De acordo com a decisão, relatada pelo conselheiro Durval Amaral, o artigo 48 da Lei Complementar Estadual nº 101/2002 obriga todos os órgãos e entidades da esfera estadual paranaense a utilizarem sistemas únicos de execução orçamentária e financeira, mantidos e gerenciados pelo Poder Executivo do Paraná. O Fundo Financeiro é responsável pelo pagamento de aposentadorias e pensões relativas a uma parte dos servidores públicos do Estado. A outra parcela está vinculada ao Fundo Previdenciário. Ambos os fundos são geridos pelo Paranaprevidência.

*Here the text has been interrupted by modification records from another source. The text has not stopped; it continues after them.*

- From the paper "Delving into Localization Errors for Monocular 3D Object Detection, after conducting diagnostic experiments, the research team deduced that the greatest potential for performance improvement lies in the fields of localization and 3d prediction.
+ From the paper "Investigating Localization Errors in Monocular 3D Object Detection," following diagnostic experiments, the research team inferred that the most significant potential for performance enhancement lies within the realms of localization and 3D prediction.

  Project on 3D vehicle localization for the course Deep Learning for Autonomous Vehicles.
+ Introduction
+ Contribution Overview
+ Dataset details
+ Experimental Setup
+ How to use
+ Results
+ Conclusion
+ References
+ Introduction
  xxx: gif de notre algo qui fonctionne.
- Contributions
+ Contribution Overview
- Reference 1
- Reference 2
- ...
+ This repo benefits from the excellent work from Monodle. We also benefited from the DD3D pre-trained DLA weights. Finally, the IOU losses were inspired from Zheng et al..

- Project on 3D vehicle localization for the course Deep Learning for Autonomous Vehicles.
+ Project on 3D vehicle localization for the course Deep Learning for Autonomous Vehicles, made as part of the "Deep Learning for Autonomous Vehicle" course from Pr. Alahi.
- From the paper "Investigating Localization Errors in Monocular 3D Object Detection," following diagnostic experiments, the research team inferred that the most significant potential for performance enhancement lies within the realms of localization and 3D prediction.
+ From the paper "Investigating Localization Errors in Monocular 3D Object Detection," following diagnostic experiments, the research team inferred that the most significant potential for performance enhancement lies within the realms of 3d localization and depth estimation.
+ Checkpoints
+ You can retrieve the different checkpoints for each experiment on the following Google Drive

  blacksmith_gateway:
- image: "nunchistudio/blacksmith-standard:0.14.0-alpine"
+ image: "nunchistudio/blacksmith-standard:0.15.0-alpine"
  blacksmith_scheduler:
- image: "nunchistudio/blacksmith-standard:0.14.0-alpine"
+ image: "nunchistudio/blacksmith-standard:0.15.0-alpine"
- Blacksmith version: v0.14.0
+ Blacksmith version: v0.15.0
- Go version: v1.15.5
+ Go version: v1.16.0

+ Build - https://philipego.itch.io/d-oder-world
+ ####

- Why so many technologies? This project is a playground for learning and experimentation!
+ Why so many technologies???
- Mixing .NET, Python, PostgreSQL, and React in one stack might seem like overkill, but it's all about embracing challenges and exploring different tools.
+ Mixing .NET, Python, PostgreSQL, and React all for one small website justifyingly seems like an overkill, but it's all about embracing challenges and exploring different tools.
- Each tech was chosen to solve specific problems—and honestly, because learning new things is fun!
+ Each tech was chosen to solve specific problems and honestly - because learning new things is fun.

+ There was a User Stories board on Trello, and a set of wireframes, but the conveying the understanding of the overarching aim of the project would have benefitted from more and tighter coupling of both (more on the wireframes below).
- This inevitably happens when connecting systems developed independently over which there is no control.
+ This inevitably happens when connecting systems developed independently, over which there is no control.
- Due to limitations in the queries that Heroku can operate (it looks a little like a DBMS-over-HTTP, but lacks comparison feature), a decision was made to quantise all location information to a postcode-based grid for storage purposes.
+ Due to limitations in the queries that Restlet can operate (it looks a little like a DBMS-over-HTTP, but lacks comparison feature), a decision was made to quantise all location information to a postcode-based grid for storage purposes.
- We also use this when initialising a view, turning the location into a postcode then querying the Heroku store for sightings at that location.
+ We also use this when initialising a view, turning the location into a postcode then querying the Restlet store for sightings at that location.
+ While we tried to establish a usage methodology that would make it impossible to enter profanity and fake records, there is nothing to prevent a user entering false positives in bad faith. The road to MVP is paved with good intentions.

O Tribunal de Contas recomendou ainda que a entidade providencie melhorias em seu portal da transparência, que hoje não apresenta todas as informações exigidas por lei, dando fiel cumprimento à legislação que normatiza o assunto.
Por fim, o relator apontou três ressalvas ao balanço de 2016 do fundo, em razão da ausência de escrituração contábil no Sistema Integrado de Finanças Públicas do Estado do Paraná (Siaf), do registro de insuficiência financeira e da falta de informações no portal da transparência do RPPS.
Os demais membros do Tribunal Pleno do TCE-PR acompanharam, por unanimidade, o voto do relator, na sessão de 20 de março. A decisão está contida no Acórdão nº 634/19 – Tribunal Pleno, publicado no dia 29, na edição nº 2.028 do Diário Eletrônico do TCE-PR (DETC). Os prazos para recurso passaram a contar em 1º de abril, primeiro dia útil após a publicação.